What the task asks:
State the number of lines in the records underneath where the word "left" turns up, and say nothing else.

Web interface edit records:
· · · ·
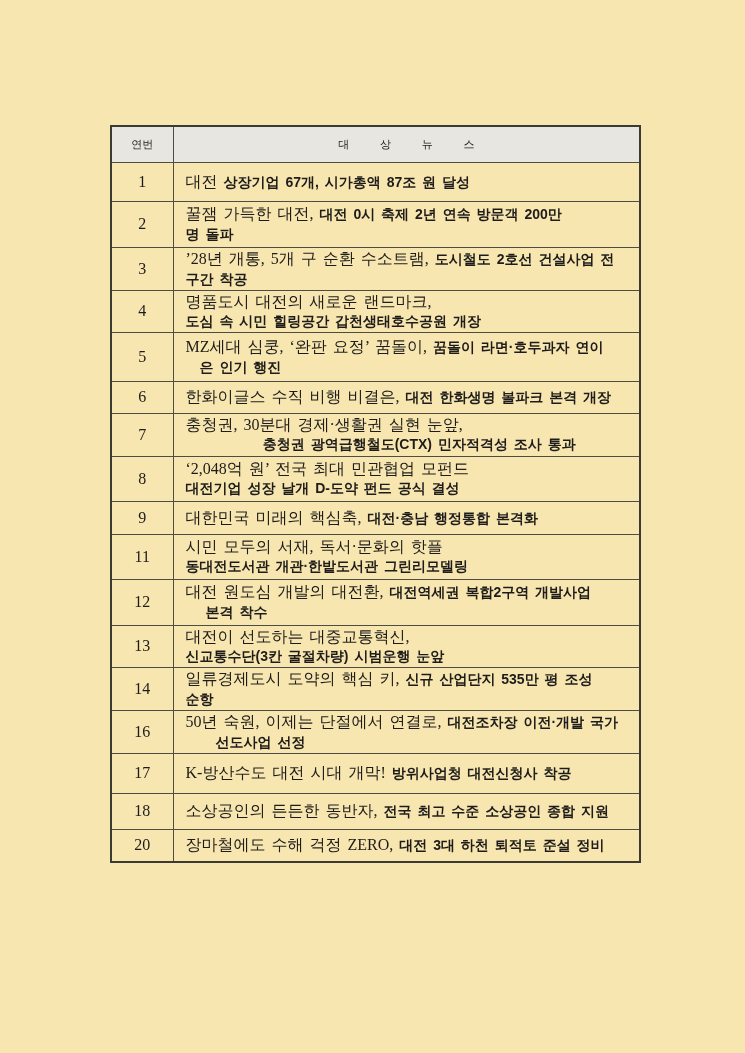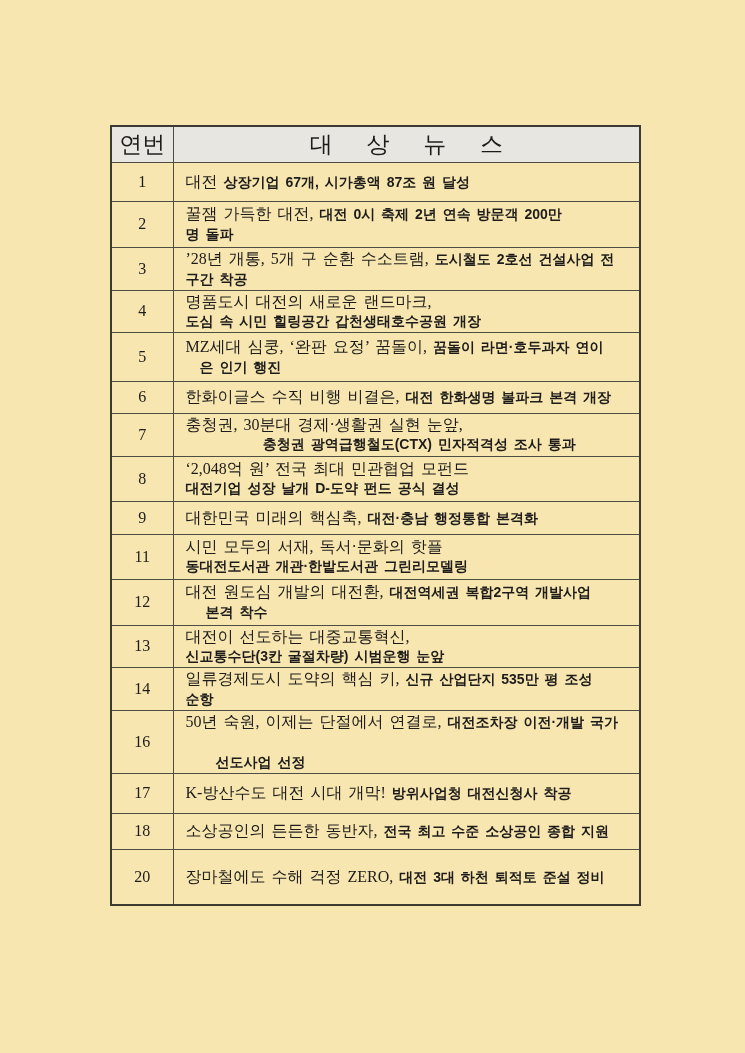--- a/index.html
+++ b/index.html
@@ -38,7 +38,7 @@
     background:var(--header-bg);
     height:36px;
     font-weight:normal;
-    font-size:23px;
+    font-size:11px;
     text-align:center;
     vertical-align:middle;
   }

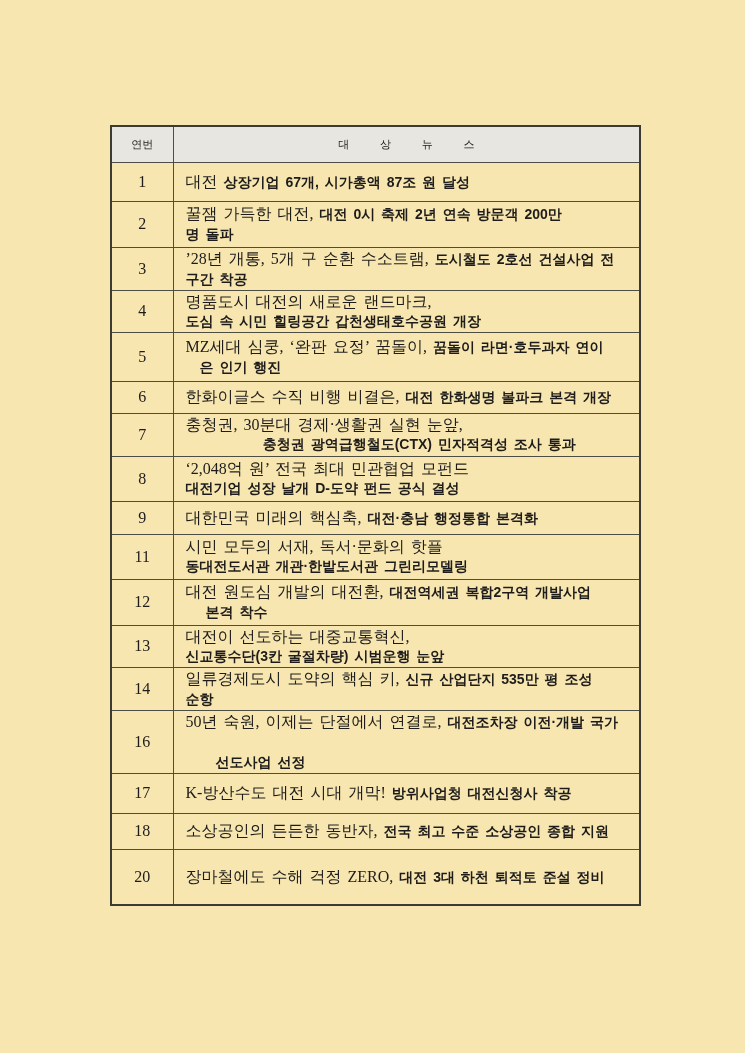--- a/index.html
+++ b/index.html
@@ -175,7 +175,7 @@
           <td class="num-cell col-num">16</td>
           <td class="news-cell">
             <span class="news-line"><span class="seg-regular">50년 숙원, 이제는 단절에서 연결로, </span><span class="seg-bold">대전조차장 이전·개발 국가</span></span>
-            <span class="news-line" style="padding-left: 30px; margin-top: 20px;"><span class="seg-bold">선도사업 선정</span></span>
+            <span class="news-line" style="padding-left: 30px;"><span class="seg-bold">선도사업 선정</span></span>
           </td>
         </tr>
         <tr style="height: 40px;">

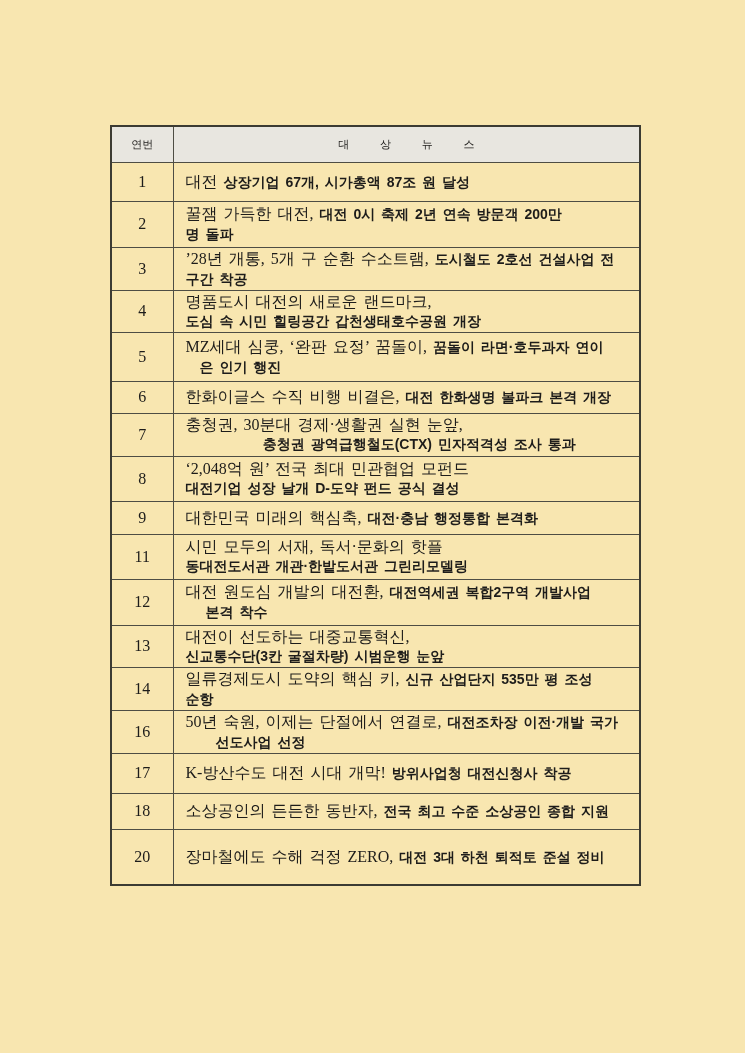--- a/index.html
+++ b/index.html
@@ -190,7 +190,7 @@
             <span class="news-line"><span class="seg-regular">소상공인의 든든한 동반자, </span><span class="seg-bold">전국 최고 수준 소상공인 종합 지원</span></span>
           </td>
         </tr>
-        <tr style="height: 56px;">
+        <tr style="height: 33px;">
           <td class="num-cell col-num">20</td>
           <td class="news-cell">
             <span class="news-line"><span class="seg-regular">장마철에도 수해 걱정 ZERO, </span><span class="seg-bold">대전 3대 하천 퇴적토 준설 정비</span></span>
· · · ·
Task output:
2